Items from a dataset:
_ _ _ _ _

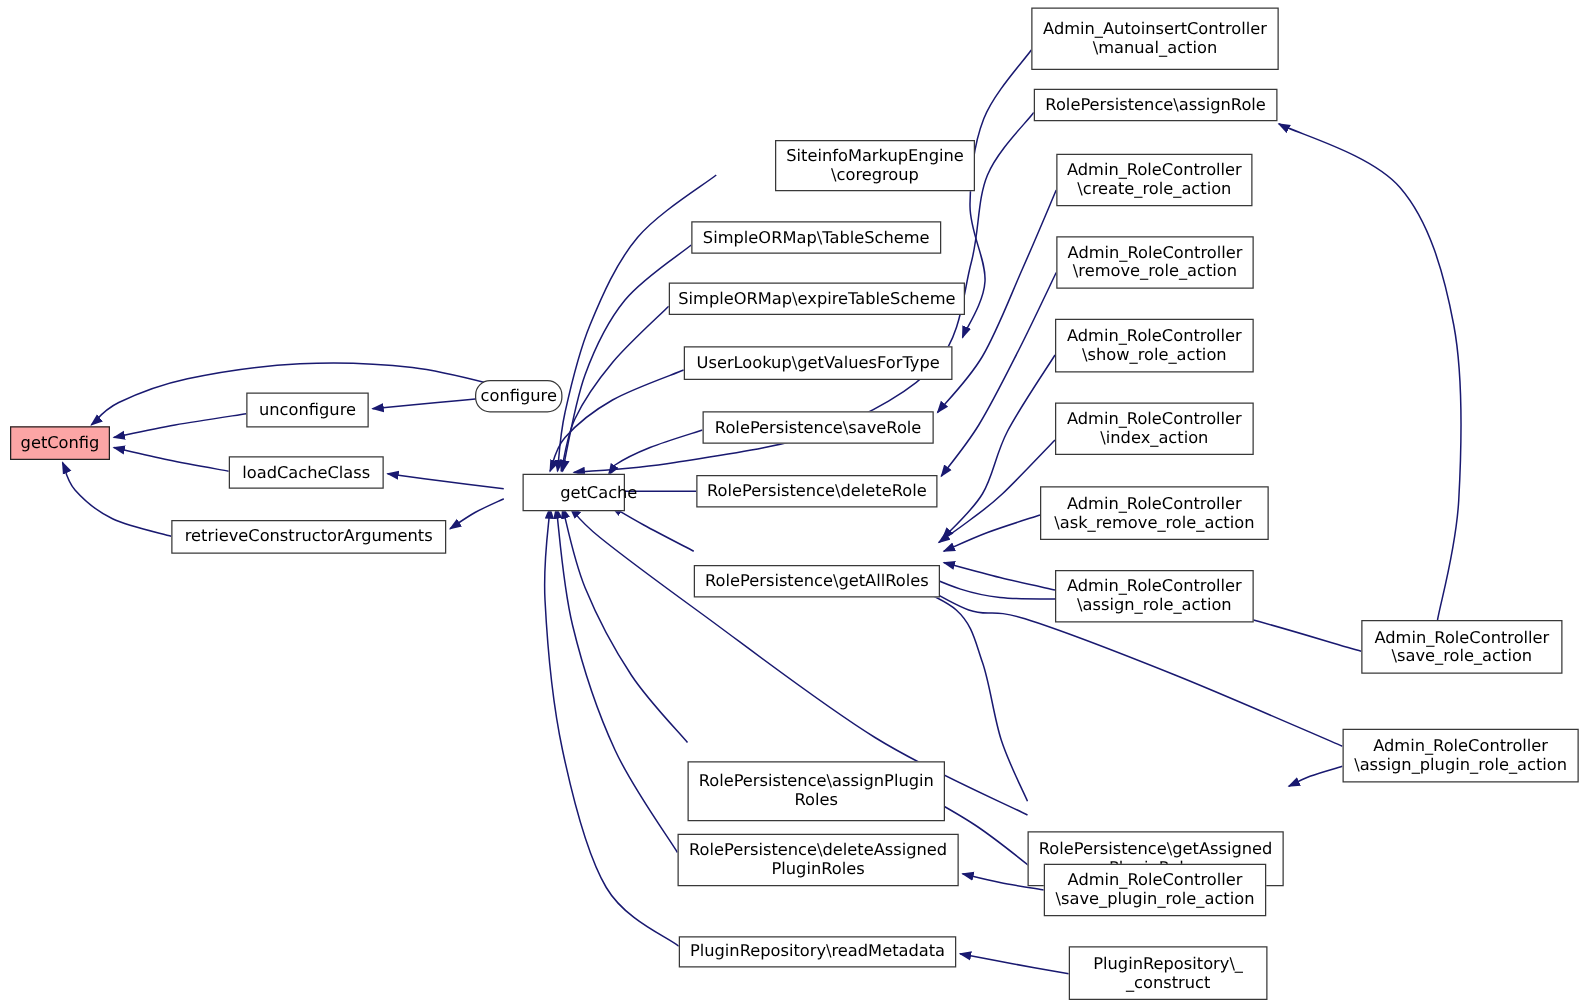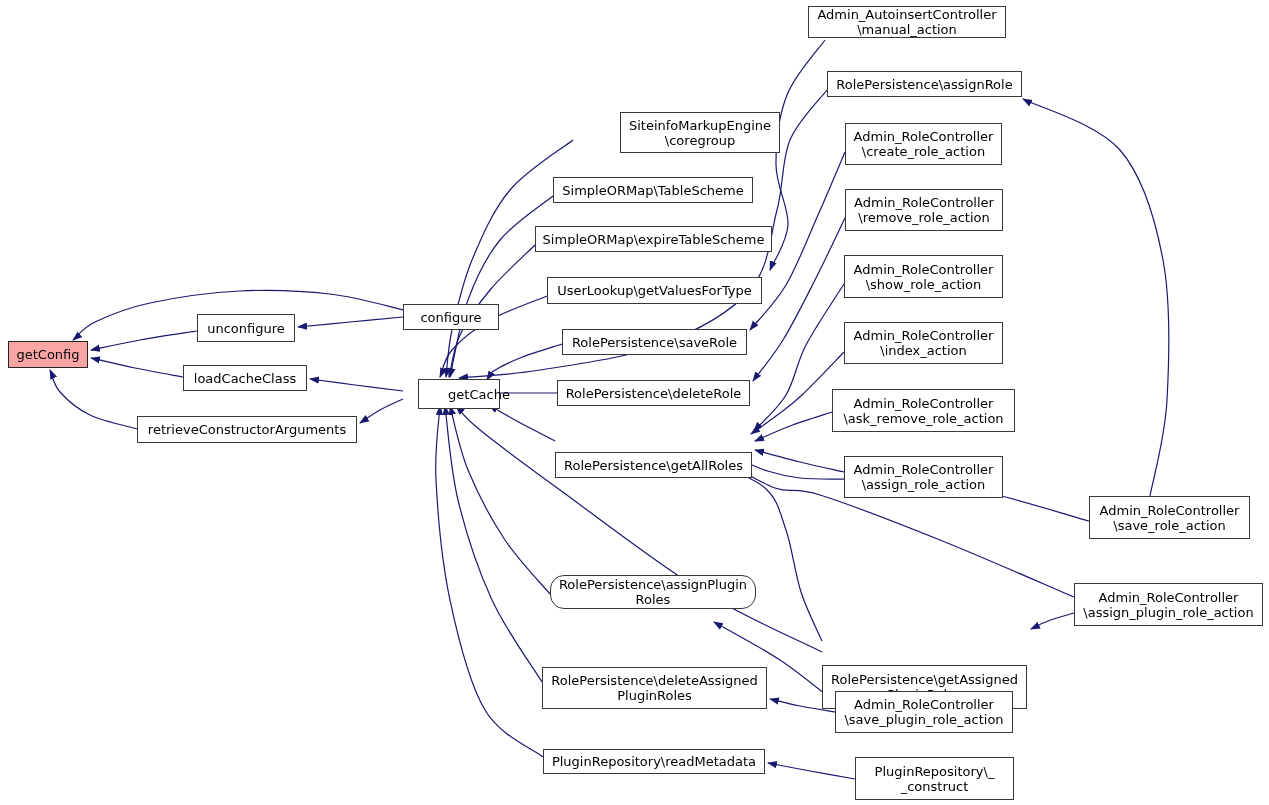--- a/index.html
+++ b/index.html
@@ -83,21 +83,21 @@
       </div>
       <div class="node" title="unconfigure" style="left: 197px; top: 314px; width: 98px; height: 28px;">
         <span>unconfigure</span>
       </div>
       <div class="node" title="loadCacheClass" style="left: 183px; top: 365px; width: 124px; height: 26px;">
         <span>loadCacheClass</span>
       </div>
       <div class="node" title="retrieveConstructorArguments" style="left: 137px; top: 416px; width: 220px; height: 27px;">
         <span>retrieveConstructorArguments</span>
       </div>
-      <div class="node" title="configure" style="left: 403px; top: 304px; width: 96px; height: 26px;">
+      <div class="node" title="configure" style="left: 380px; top: 304px; width: 70px; height: 26px; border-radius: 12px;">
         <span>configure</span>
       </div>
       <div class="node" title="getCache" style="left: 418px; top: 379px; width: 82px; height: 30px; padding-left: 40px;">
         <span>getCache</span>
       </div>
       <div class="node" title="SiteinfoMarkupEngine\coregroup" style="left: 573px; top: 112px; width: 160px; height: 41px; margin-left: 47px;">
         <span>SiteinfoMarkupEngine</span>
         <span>\coregroup</span>
       </div>
       <div class="node" title="SimpleORMap\TableScheme" style="left: 553px; top: 177px; width: 200px; height: 26px;">
@@ -111,21 +111,21 @@
       </div>
       <div class="node" title="RolePersistence\saveRole" style="left: 562px; top: 329px; width: 185px; height: 26px;">
         <span>RolePersistence\saveRole</span>
       </div>
       <div class="node" title="RolePersistence\deleteRole" style="left: 557px; top: 380px; width: 193px; height: 26px;">
         <span>RolePersistence\deleteRole</span>
       </div>
       <div class="node" title="RolePersistence\getAllRoles" style="left: 555px; top: 431px; width: 197px; height: 26px; margin-top: 21px;">
         <span>RolePersistence\getAllRoles</span>
       </div>
-      <div class="node" title="Admin_AutoinsertController\manual_action" style="left: 808px; top: 6px; width: 198px; height: 32px;">
+      <div class="node" title="Admin_AutoinsertController\manual_action" style="left: 825px; top: 6px; width: 198px; height: 50px;">
         <span>Admin_AutoinsertController</span>
         <span>\manual_action</span>
       </div>
       <div class="node" title="RolePersistence\assignRole" style="left: 827px; top: 71px; width: 195px; height: 26px;">
         <span>RolePersistence\assignRole</span>
       </div>
       <div class="node" title="Admin_RoleController\create_role_action" style="left: 845px; top: 123px; width: 157px; height: 42px;">
         <span>Admin_RoleController</span>
         <span>\create_role_action</span>
       </div>
@@ -150,21 +150,21 @@
         <span>\assign_role_action</span>
       </div>
       <div class="node" title="Admin_RoleController\save_role_action" style="left: 1089px; top: 496px; width: 161px; height: 43px;">
         <span>Admin_RoleController</span>
         <span>\save_role_action</span>
       </div>
       <div class="node" title="Admin_RoleController\assign_plugin_role_action" style="left: 1074px; top: 583px; width: 189px; height: 43px;">
         <span>Admin_RoleController</span>
         <span>\assign_plugin_role_action</span>
       </div>
-      <div class="node" title="RolePersistence\assignPluginRoles" style="left: 550px; top: 575px; width: 206px; height: 34px; border-radius: 14px;">
+      <div class="node" title="RolePersistence\assignPluginRoles" style="left: 550px; top: 609px; width: 206px; height: 48px;">
         <span>RolePersistence\assignPlugin</span>
         <span>Roles</span>
       </div>
       <div class="node" title="RolePersistence\getAssignedPluginRoles" style="left: 822px; top: 623px; width: 205px; height: 44px; margin-top: 42px;">
         <span>RolePersistence\getAssigned</span>
         <span>PluginRoles</span>
       </div>
       <div class="node" title="RolePersistence\deleteAssignedPluginRoles" style="left: 542px; top: 667px; width: 225px; height: 42px;">
         <span>RolePersistence\deleteAssigned</span>
         <span>PluginRoles</span>

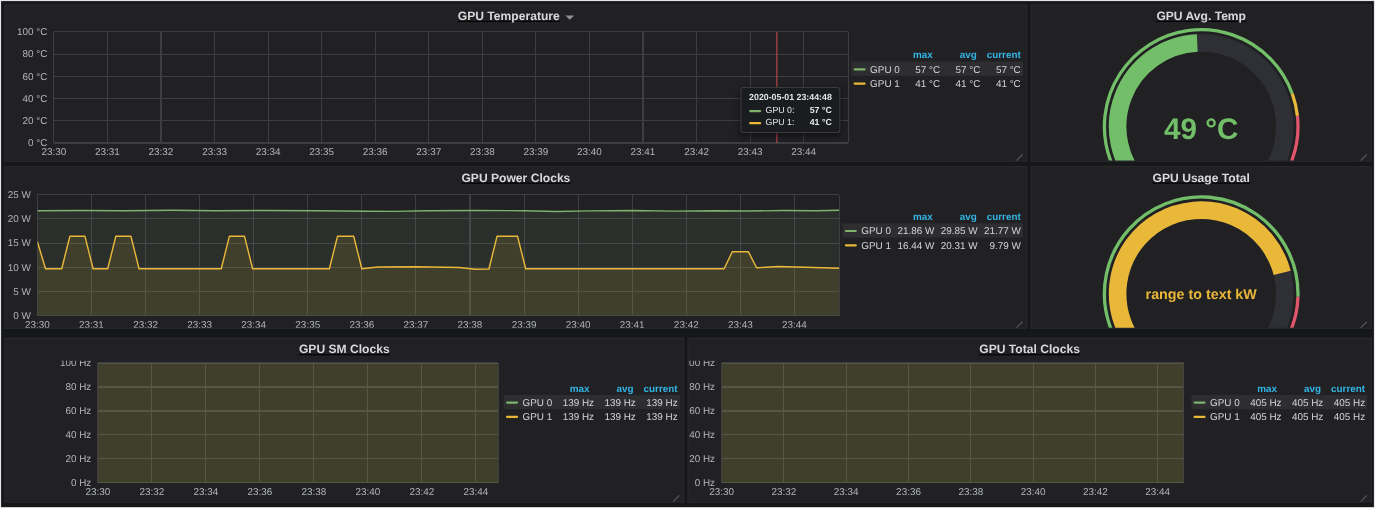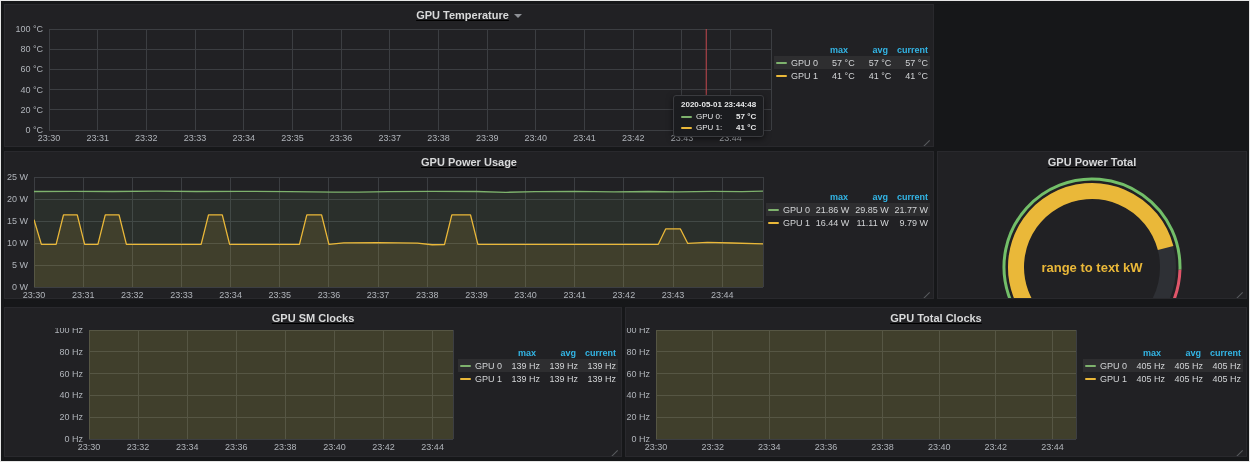--- a/index.html
+++ b/index.html
@@ -17,21 +17,21 @@
   svg text{font-family:"Liberation Sans",sans-serif;}
   .axis{font-size:9px;fill:#b0b4ba;}
   .grid{stroke:#3c3e42;stroke-width:1;}
   .legend{position:absolute;top:18px;right:3px;font-size:9px;color:#d2d4d6;}
   .lg-row{display:flex;align-items:center;height:13px;padding:0 2px;}
   .lg-row.hl{background:rgba(255,255,255,0.06);}
   .lg-name{flex:1;display:flex;align-items:center;gap:4px;white-space:nowrap;}
   .lg-val{width:40px;text-align:right;white-space:nowrap;}
   .lg-h{color:#33b5e5;font-weight:700;}
   .dash{display:inline-block;width:11px;height:2px;border-radius:1px;}
-  .tooltip{position:absolute;left:668px;top:70px;background:#1b1c1f;border:1px solid #3a3b3f;
+  .tooltip{position:absolute;left:668px;top:54px;background:#1b1c1f;border:1px solid #3a3b3f;
            border-radius:3px;padding:4px 7px;font-size:8px;color:#e6e7e8;
            box-shadow:0 2px 6px rgba(0,0,0,.5);z-index:5;white-space:nowrap;}
   .tt-date{font-weight:700;margin-bottom:3px;}
   .tt-row{display:flex;align-items:center;gap:4px;margin-top:2px;}
   .tt-val{font-weight:700;margin-left:auto;padding-left:8px;}
   .gauge-text{font-weight:700;}
   .rh{position:absolute;right:2px;bottom:4px;width:9px;height:1px;background:#5a5c60;
       transform:rotate(-45deg);cursor:nwse-resize;}
 </style>
 </head>
@@ -126,24 +126,40 @@
         <div class="tt-row">
           <span class="dash" style="background: rgb(234, 184, 57);"></span>
           <span>GPU 1:</span>
           <span class="tt-val">41 °C</span>
         </div>
       </div>
       <span class="rh"></span>
     </div>
   </section>
 
+  <section class="panel" style="left:936px;top:3px;width:310px;height:143px">
+    <header class="ph">
+      <span class="pt">GPU Avg. Temp</span>
+    </header>
+    <div class="pb" style="height:123px">
+      <svg width="308" height="123">
+          <path d="M 100.2598846298224 143.74011537017762 A 76 76 0 1 1 207.74011537017768 143.74011537017753" stroke="#2e3035" stroke-width="16" fill="none"></path>
+          <path d="M 100.2598846298224 143.74011537017762 A 76 76 0 0 1 150.41990974606716 14.084369502890283" stroke="#73bf69" stroke-width="16" fill="none"></path>
+          <path d="M 91.77460325558383 152.22539674441617 A 88 88 0 1 1 236.79750766797184 60.191063018414354" stroke="#73bf69" stroke-width="3" fill="none"></path>
+          <path d="M 236.79750766797184 60.191063018414354 A 88 88 0 0 1 241.4685640800558 80.34338062398805" stroke="#eab839" stroke-width="3" fill="none"></path>
+          <path d="M 241.4685640800558 80.34338062398805 A 88 88 0 0 1 216.22539674441626 152.22539674441612" stroke="#e0566a" stroke-width="3" fill="none"></path>
+          <text x="154" y="101" class="gauge-text" text-anchor="middle" font-size="27" fill="#73bf69">49 °C</text>
+        </svg>
+      <span class="rh"></span>
+    </div>
+  </section>
 
   <section class="panel" style="left:3px;top:150px;width:930px;height:148px">
     <header class="ph">
-      <span class="pt">GPU Power Usage</span>
+      <span class="pt">GPU Power Clocks</span>
     </header>
     <div class="pb" style="height:128px">
       <svg width="928" height="128">
           <defs>
             <clipPath id="clip1">
               <rect x="29" y="5" width="729" height="110"></rect>
             </clipPath>
           </defs>
           <line x1="29" y1="115" x2="758" y2="115" class="grid" shape-rendering="crispEdges"></line>
           <text x="23" y="118" class="axis" text-anchor="end">0 W</text>
@@ -202,31 +218,31 @@
           </div>
           <div class="lg-row hl">
             <div class="lg-name"><span class="dash" style="background: rgb(126, 178, 109);"></span>GPU 0</div>
             <div class="lg-val">21.86 W</div>
             <div class="lg-val">29.85 W</div>
             <div class="lg-val">21.77 W</div>
           </div>
           <div class="lg-row">
             <div class="lg-name"><span class="dash" style="background: rgb(234, 184, 57);"></span>GPU 1</div>
             <div class="lg-val">16.44 W</div>
-            <div class="lg-val">11.11 W</div>
+            <div class="lg-val">20.31 W</div>
             <div class="lg-val">9.79 W</div>
           </div>
         </div>
       <span class="rh"></span>
     </div>
   </section>
 
   <section class="panel" style="left:936px;top:150px;width:310px;height:148px">
     <header class="ph">
-      <span class="pt">GPU Power Total</span>
+      <span class="pt">GPU Usage Total</span>
     </header>
     <div class="pb" style="height:128px">
       <svg width="308" height="128">
           <path d="M 100.2598846298224 148.74011537017762 A 76 76 0 1 1 207.74011537017768 148.74011537017753" stroke="#2e3035" stroke-width="16" fill="none"></path>
           <path d="M 100.2598846298224 148.74011537017762 A 76 76 0 1 1 227.61232024577595 76.099568575471" stroke="#eab839" stroke-width="16" fill="none"></path>
           <path d="M 91.77460325558383 157.22539674441617 A 88 88 0 1 1 241.95657731218438 97.76414679887517" stroke="#73bf69" stroke-width="3" fill="none"></path>
           <path d="M 241.95657731218438 97.76414679887517 A 88 88 0 0 1 216.22539674441626 157.22539674441612" stroke="#e0566a" stroke-width="3" fill="none"></path>
           <text x="154" y="100" class="gauge-text" text-anchor="middle" font-size="13" fill="#eab839">range to text kW</text>
         </svg>
       <span class="rh"></span>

_ _ _ _ _

ASSIGNMENT:
Scan the entries above for the string "retrieveConstructorArguments", and copy every line where it turns up.

ANSWER TO THIS PROBLEM:
       <div class="node" title="retrieveConstructorArguments" style="left: 137px; top: 416px; width: 220px; height: 27px;">
         <span>retrieveConstructorArguments</span>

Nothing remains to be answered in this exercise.